## Your goal
Search the entries below for the word "Cotton" and copy every line where it appears.

Segment Start: Source data

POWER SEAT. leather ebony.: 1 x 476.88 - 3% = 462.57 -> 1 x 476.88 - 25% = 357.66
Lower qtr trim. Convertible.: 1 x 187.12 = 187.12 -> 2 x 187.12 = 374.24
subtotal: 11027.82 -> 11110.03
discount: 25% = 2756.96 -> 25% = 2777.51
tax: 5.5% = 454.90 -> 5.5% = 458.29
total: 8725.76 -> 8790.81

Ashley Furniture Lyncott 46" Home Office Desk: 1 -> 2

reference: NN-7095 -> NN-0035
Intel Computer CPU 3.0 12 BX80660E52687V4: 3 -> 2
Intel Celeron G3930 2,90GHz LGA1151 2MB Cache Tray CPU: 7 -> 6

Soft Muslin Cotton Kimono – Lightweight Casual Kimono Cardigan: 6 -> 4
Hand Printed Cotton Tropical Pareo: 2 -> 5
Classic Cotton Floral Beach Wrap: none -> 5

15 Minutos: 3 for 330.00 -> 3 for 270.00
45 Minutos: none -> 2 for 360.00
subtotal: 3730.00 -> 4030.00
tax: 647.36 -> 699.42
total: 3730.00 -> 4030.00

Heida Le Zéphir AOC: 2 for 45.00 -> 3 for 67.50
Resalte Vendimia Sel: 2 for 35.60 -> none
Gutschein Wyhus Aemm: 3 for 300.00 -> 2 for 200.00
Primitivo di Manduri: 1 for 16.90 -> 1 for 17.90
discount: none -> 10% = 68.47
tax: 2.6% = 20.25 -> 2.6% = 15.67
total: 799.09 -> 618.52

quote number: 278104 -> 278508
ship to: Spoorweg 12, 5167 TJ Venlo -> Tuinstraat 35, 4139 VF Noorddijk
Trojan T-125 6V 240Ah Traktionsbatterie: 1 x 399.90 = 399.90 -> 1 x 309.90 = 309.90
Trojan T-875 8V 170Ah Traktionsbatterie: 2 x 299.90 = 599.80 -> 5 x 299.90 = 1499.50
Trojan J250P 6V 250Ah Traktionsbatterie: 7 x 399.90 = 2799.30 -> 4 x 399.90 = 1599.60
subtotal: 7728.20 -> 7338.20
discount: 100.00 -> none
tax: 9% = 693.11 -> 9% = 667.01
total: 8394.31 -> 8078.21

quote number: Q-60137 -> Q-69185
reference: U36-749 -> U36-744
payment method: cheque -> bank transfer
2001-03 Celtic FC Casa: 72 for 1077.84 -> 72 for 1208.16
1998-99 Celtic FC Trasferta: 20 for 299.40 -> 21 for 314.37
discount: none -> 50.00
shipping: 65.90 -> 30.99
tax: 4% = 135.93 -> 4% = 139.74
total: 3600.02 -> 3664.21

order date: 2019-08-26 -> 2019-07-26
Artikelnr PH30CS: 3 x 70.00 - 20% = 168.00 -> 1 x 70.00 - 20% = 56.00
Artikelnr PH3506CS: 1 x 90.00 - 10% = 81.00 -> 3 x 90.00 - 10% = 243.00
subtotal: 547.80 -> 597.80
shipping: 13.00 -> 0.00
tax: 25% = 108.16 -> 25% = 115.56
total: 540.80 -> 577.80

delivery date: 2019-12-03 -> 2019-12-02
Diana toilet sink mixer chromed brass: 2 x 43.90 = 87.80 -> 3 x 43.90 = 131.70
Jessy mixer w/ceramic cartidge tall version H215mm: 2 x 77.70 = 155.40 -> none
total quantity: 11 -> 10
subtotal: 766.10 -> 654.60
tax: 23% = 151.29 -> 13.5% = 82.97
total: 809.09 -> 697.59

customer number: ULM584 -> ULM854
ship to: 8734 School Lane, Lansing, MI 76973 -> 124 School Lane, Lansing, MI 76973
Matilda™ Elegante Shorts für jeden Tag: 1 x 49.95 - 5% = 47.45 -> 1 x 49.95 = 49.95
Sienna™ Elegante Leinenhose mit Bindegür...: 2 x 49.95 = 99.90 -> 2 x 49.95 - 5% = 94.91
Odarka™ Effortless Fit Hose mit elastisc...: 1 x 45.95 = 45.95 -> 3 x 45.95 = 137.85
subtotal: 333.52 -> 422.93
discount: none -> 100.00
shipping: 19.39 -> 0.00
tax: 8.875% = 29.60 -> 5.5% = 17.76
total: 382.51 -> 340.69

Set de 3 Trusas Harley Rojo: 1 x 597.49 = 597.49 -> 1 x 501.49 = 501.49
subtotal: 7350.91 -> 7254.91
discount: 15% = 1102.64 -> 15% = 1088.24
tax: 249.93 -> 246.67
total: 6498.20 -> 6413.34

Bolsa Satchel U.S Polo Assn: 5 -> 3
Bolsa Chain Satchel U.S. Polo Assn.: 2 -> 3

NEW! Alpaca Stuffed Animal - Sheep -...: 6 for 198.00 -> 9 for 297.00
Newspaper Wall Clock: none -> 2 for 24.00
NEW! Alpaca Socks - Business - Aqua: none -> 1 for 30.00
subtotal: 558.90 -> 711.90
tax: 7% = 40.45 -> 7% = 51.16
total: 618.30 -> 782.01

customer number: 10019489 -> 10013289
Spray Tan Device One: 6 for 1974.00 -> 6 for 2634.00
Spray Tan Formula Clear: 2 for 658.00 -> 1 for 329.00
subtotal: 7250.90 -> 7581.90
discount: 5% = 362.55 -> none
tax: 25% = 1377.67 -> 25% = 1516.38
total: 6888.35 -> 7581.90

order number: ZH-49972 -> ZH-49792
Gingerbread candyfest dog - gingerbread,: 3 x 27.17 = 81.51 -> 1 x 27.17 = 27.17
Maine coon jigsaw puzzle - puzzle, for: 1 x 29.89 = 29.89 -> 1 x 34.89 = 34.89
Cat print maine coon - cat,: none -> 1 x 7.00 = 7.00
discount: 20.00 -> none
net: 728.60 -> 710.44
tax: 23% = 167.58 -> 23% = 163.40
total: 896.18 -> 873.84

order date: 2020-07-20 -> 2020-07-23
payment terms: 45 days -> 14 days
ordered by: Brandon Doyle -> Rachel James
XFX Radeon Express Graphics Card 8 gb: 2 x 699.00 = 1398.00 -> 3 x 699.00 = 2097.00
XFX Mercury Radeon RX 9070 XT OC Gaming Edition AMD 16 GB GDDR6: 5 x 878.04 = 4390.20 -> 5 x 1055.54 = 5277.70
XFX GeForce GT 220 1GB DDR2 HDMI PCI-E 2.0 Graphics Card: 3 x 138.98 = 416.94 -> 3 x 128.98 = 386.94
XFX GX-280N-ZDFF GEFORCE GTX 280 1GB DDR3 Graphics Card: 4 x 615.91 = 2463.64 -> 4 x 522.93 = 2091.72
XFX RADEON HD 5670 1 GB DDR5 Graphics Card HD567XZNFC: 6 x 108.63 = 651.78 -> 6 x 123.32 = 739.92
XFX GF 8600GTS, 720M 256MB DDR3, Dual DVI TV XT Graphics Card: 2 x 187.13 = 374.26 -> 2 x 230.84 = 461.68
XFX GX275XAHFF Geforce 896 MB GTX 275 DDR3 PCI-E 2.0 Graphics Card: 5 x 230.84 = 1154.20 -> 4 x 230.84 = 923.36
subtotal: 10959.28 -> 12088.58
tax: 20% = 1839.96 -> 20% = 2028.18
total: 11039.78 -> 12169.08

Segment End: Source data

## Reply to the exercise
Soft Muslin Cotton Kimono – Lightweight Casual Kimono Cardigan: 6 -> 4
Hand Printed Cotton Tropical Pareo: 2 -> 5
Classic Cotton Floral Beach Wrap: none -> 5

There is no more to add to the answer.